They measure up closely. Following is part of trimarandan's write up from the knowledgebase;

VW axles are a great alternative. I just uploaded 2 pics of my new VW axles
into the 2474R album. The axles to use come from 68-79 VW IRS Bugs. I bought
mine from a local pull it yourself JY for $11 each. If anybody else pulls a
set, make sure to get all the VW spacers as well, they are far superior to the
Lotus spacers. Many of the sand rail shops sell chromoly bullet proof new axles
on line. However, these chromoly axles will have flanges to use VW bus or
Porsche 930 CV joints which are stronger than bug CVs and able to operate a
greater angles.

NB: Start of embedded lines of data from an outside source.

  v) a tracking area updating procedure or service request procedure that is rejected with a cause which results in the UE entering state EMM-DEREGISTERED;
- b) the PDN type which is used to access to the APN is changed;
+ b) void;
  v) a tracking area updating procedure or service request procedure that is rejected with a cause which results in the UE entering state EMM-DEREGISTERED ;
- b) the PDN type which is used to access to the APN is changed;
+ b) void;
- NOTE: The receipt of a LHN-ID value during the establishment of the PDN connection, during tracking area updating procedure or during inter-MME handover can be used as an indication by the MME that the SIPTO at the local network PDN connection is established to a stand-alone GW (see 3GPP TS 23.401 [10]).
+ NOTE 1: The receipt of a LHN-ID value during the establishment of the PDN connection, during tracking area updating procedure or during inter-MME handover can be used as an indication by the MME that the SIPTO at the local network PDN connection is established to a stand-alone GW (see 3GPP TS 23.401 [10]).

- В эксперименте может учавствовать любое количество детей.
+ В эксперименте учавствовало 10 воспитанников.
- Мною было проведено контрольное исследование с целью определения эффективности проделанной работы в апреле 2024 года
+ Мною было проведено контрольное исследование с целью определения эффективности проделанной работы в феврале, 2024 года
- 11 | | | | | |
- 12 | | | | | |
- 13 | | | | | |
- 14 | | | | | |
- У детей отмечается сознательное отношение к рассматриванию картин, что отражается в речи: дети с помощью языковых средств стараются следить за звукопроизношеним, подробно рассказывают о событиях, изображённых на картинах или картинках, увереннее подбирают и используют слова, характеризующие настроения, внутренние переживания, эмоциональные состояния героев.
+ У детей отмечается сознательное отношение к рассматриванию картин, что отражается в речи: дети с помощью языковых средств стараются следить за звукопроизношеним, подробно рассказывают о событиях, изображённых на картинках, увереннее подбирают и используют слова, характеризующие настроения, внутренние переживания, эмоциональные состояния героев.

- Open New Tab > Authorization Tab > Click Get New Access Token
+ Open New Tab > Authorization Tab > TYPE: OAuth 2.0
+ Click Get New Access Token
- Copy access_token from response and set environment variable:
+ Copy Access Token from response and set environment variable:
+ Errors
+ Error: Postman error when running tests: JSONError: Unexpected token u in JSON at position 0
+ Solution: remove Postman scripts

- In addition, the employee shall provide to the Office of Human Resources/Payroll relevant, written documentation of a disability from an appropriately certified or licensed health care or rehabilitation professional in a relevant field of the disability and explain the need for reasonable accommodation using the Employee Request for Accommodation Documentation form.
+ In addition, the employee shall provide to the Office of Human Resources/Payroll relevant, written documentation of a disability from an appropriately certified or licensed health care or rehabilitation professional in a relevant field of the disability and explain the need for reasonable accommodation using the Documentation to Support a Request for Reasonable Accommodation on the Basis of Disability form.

Our cars are not dune buggys with huge suspension travel, so I
will be installing stock VW CV axles shortly. The VW Bug axles are 30mm so they
go right into stock lotus bearings. The VW axles are dimensionally very similar
to Lotus so there is very little hassle with installation. Leave the first VW
spacer on the axle. This will be the spacer next to the CV flange, the one that
the VW seal rode on. Next, use the small Lotus spacer, the one about .382"
thick. The new axle then goes into the inner wheel bearing, through long
spacer, and emerges through the outer wheel bearing. Next, use the medium sized
VW spacer, it measures about .632" thick. This system will put the CV flange in
about the right spot, and more importantly, it will put the inside of the wheel
flange just where it needs to be (.009" more outboard than where the Lotus wheel
hub set). The wheel hub now goes on followed by the VW axle nut which is
torqued to 230-250 ft pounds. Between the wheel bearings, I used the VW spacer
which is German quality and VERY hard. My upright bearing carriers showed some
wear as I expect they all do. To adjust for this wear, do the following:
install the inner wheel bearing in the carrier and make sure it is all the way
home. Then use the depth measurement rod of a digital caliper to measure inside
the carrier from the inner bearing inner race to the ridge where the outer
bearing seats. Take 4 measurements at 90 degrees. The longest of these 4
measurements is the length that you want the spacer between the bearings to be.
I have TC/TCS carriers, so the stock Lotus spacer was 2.125" long. My adjusted
spacer needed to be shorter, but I don't remember the length (maybe .020-.050"
shorter). The VW spacer is about .100" longer than Lotus. Wearing mechanics
gloves, I held the spacer up against the face of a new grinding wheel in a 4
1/2" angle grinder. The spacer was constantly spun in an attempt to keep the
face square. Grind only one end and measure with calipers each time you need to
cool the spacer with water. With care, I was able to keep the run out in the
ground edge to about .005". When I got close to size, I chucked it up in my
lathe and finished to size. Even without the lathe, I think I could have
finished it square with selective grinding and using an oil stone. Anyway, the
results are spectacular, zero play in the new axles/bearings and resistance free
as the axles are spun by hand. If there is a fly in the ointment with this VW
axle conversion, it is with the wheel hubs. In the bug, the brake drum and hub
are one unit. In my donor car, a PO had bought undrilled drums and had a 4 x
100 bolt pattern drilled using 7/16" 20 threads. This is just the pattern I
want to end up with, so I bought the drums/hubs and cut the drum off. The OUTER
face of the new wheel hub was then machined to Lotus thickness, leaving a step
for the Lotus brake drum to center on. All other steps on the new hub were
cleaned up to use for centering wheels. About 1/4" needs to be removed from the
outermost face of the VW wheel hub where the axle nut rides so that the cotter
pin hole will be exposed. An alternative Wheel hub is the VW type 3 which had
rear disc brakes and a separate hub. These hubs can be bought on line from
MOFOCO for $48 each. They will need similar machining to use in a Europa.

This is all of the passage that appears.